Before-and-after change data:
•••••

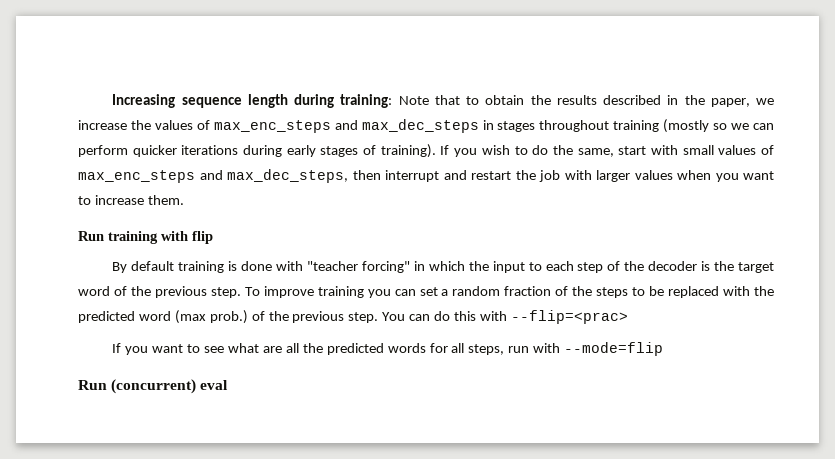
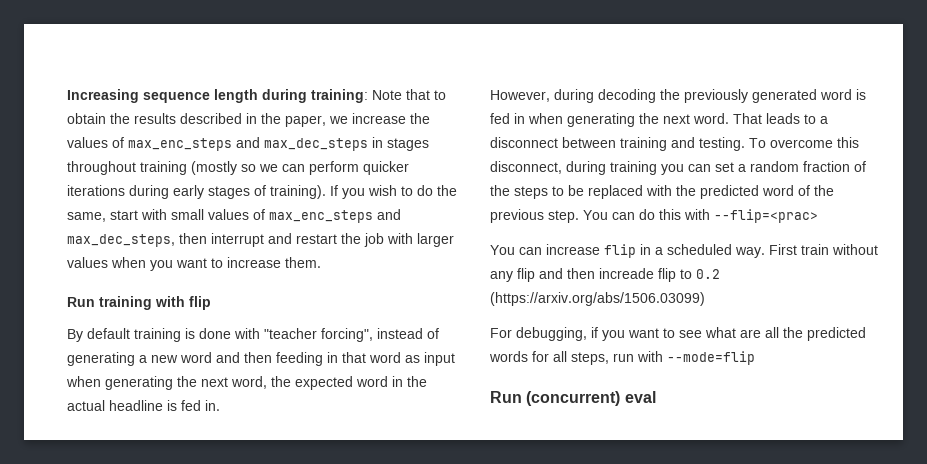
- By default training is done with "teacher forcing" in which the input to each step of the decoder is the target word of the previous step. To improve training you can set a random fraction of the steps to be replaced with the predicted word (max prob.) of the previous step.
+ By default training is done with "teacher forcing", instead of generating a new word and then feeding in that word as input when generating the next word, the expected word in the actual headline is fed in.
+ However, during decoding the previously generated word is fed in when generating the next word. That leads to a disconnect between training and testing. To overcome this disconnect, during training you can set a random fraction of the steps to be replaced with the predicted word of the previous step.
- If you want to see what are all the predicted words for all steps, run with --mode=flip
+ You can increase flip in a scheduled way. First train without any flip and then increade flip to 0.2 (https://arxiv.org/abs/1506.03099)
+ For debugging, if you want to see what are all the predicted words for all steps, run with --mode=flip

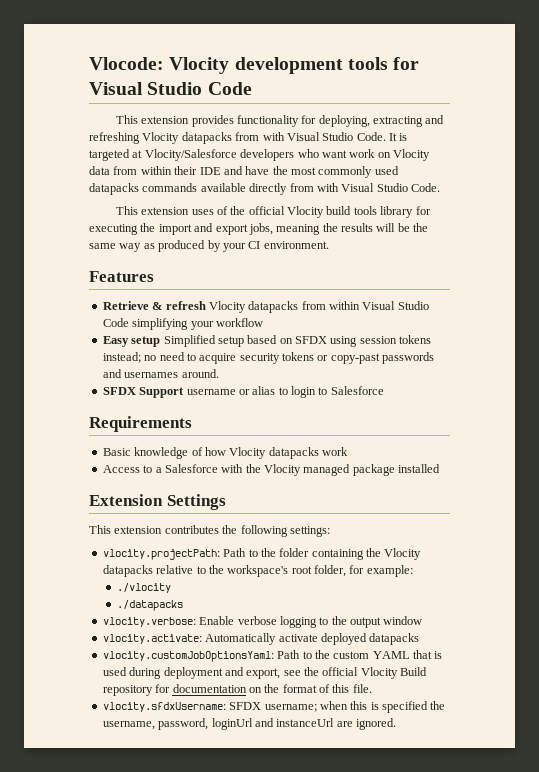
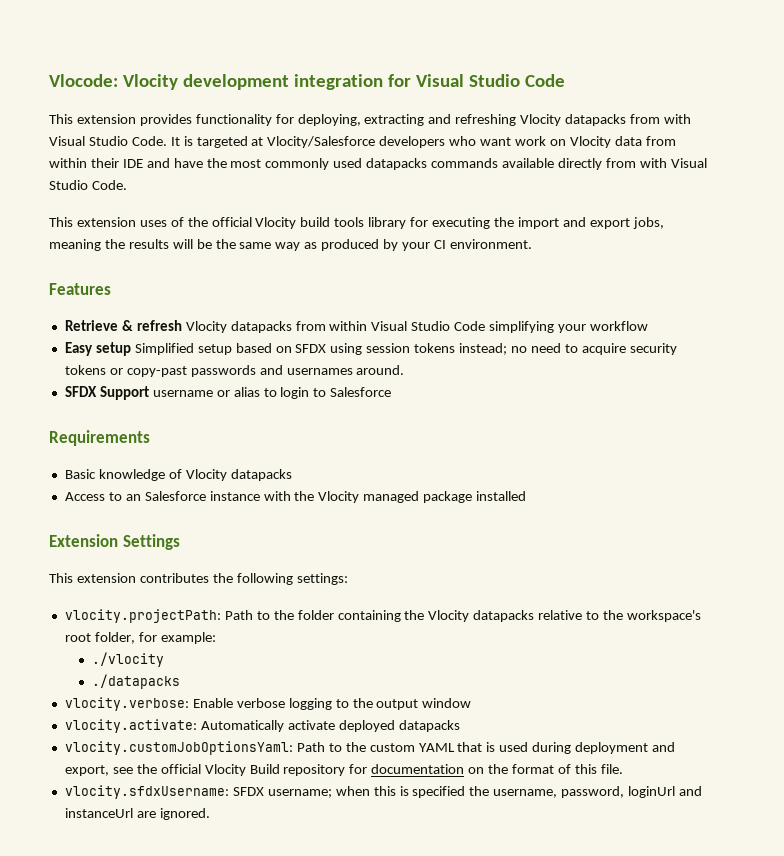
- Vlocode: Vlocity development tools for Visual Studio Code
+ Vlocode: Vlocity development integration for Visual Studio Code
- Basic knowledge of how Vlocity datapacks work
+ Basic knowledge of Vlocity datapacks
- Access to a Salesforce with the Vlocity managed package installed
+ Access to an Salesforce instance with the Vlocity managed package installed

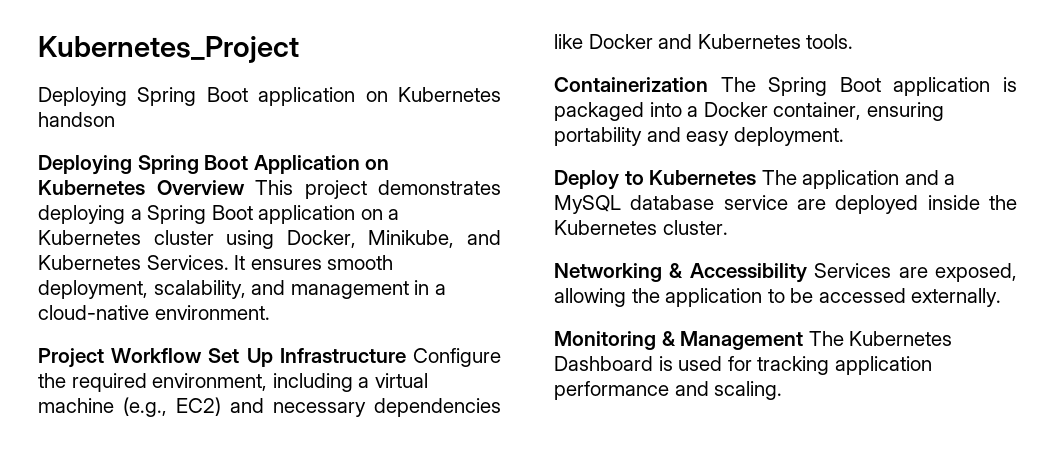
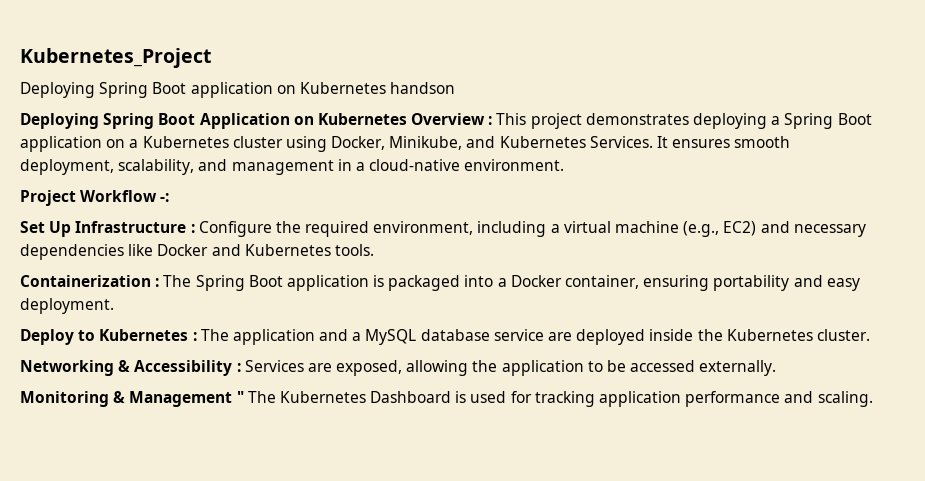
- Deploying Spring Boot Application on Kubernetes Overview This project demonstrates deploying a Spring Boot application on a Kubernetes cluster using Docker, Minikube, and Kubernetes Services.
+ Deploying Spring Boot Application on Kubernetes Overview : This project demonstrates deploying a Spring Boot application on a Kubernetes cluster using Docker, Minikube, and Kubernetes Services.
- Project Workflow Set Up Infrastructure Configure the required environment, including a virtual machine (e.g., EC2) and necessary dependencies like Docker and Kubernetes tools.
+ Project Workflow -:
+ Set Up Infrastructure : Configure the required environment, including a virtual machine (e.g., EC2) and necessary dependencies like Docker and Kubernetes tools.
- Containerization The Spring Boot application is packaged into a Docker container, ensuring portability and easy deployment.
+ Containerization : The Spring Boot application is packaged into a Docker container, ensuring portability and easy deployment.
- Deploy to Kubernetes The application and a MySQL database service are deployed inside the Kubernetes cluster.
+ Deploy to Kubernetes : The application and a MySQL database service are deployed inside the Kubernetes cluster.
- Networking & Accessibility Services are exposed, allowing the application to be accessed externally.
+ Networking & Accessibility : Services are exposed, allowing the application to be accessed externally.
- Monitoring & Management The Kubernetes Dashboard is used for tracking application performance and scaling.
+ Monitoring & Management " The Kubernetes Dashboard is used for tracking application performance and scaling.

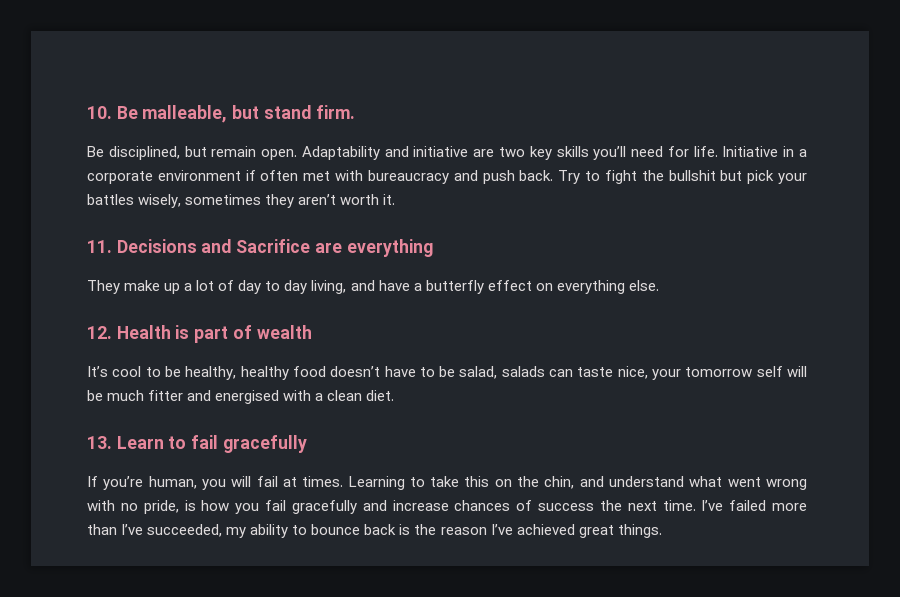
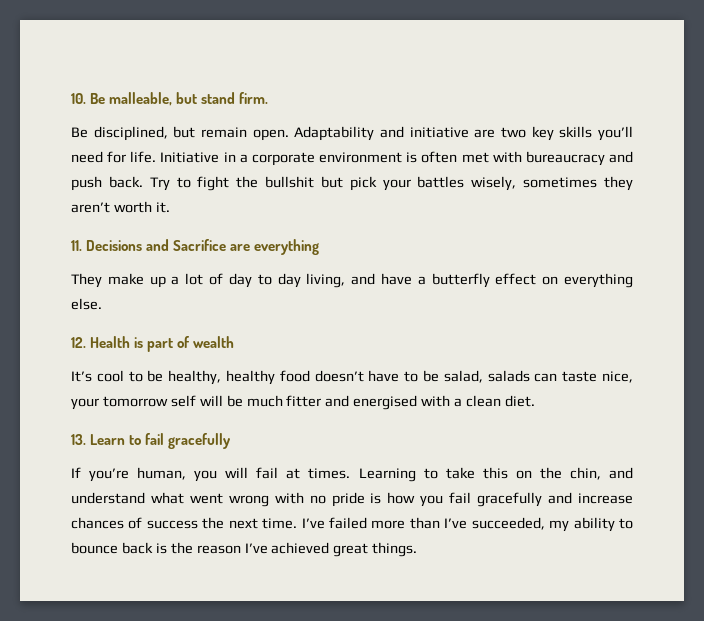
- Initiative in a corporate environment if often met with bureaucracy and push back.
+ Initiative in a corporate environment is often met with bureaucracy and push back.
- Learning to take this on the chin, and understand what went wrong with no pride, is how you fail gracefully and increase chances of success the next time.
+ Learning to take this on the chin, and understand what went wrong with no pride is how you fail gracefully and increase chances of success the next time.

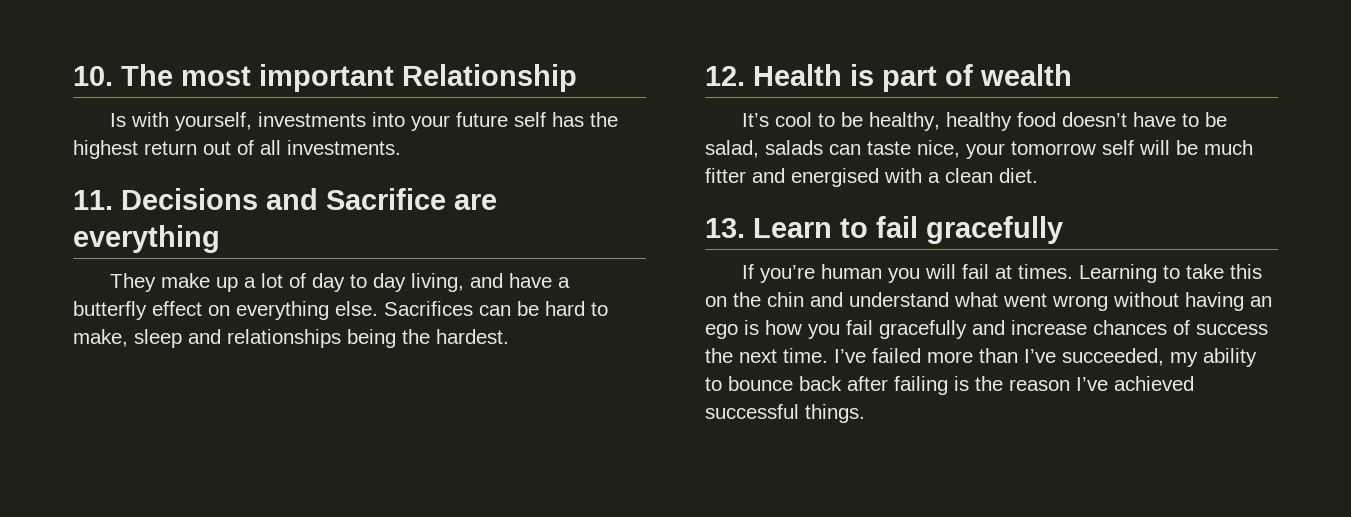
- 10. Be malleable, but stand firm.
- Be disciplined, but remain open. Adaptability and initiative are two key skills you’ll need for life. Initiative in a corporate environment is often met with bureaucracy and push back. Try to fight the bullshit but pick your battles wisely, sometimes they aren’t worth it.
+ 10. The most important Relationship
+ Is with yourself, investments into your future self has the highest return out of all investments.
+ Sacrifices can be hard to make, sleep and relationships being the hardest.
- If you’re human, you will fail at times.
+ If you’re human you will fail at times.
- Learning to take this on the chin, and understand what went wrong with no pride is how you fail gracefully and increase chances of success the next time.
+ Learning to take this on the chin and understand what went wrong without having an ego is how you fail gracefully and increase chances of success the next time.
- I’ve failed more than I’ve succeeded, my ability to bounce back is the reason I’ve achieved great things.
+ I’ve failed more than I’ve succeeded, my ability to bounce back after failing is the reason I’ve achieved successful things.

•••••

-- The problem --
Show every line from the entries that includes the word "Studio".

-- Response area --
- Vlocode: Vlocity development tools for Visual Studio Code
+ Vlocode: Vlocity development integration for Visual Studio Code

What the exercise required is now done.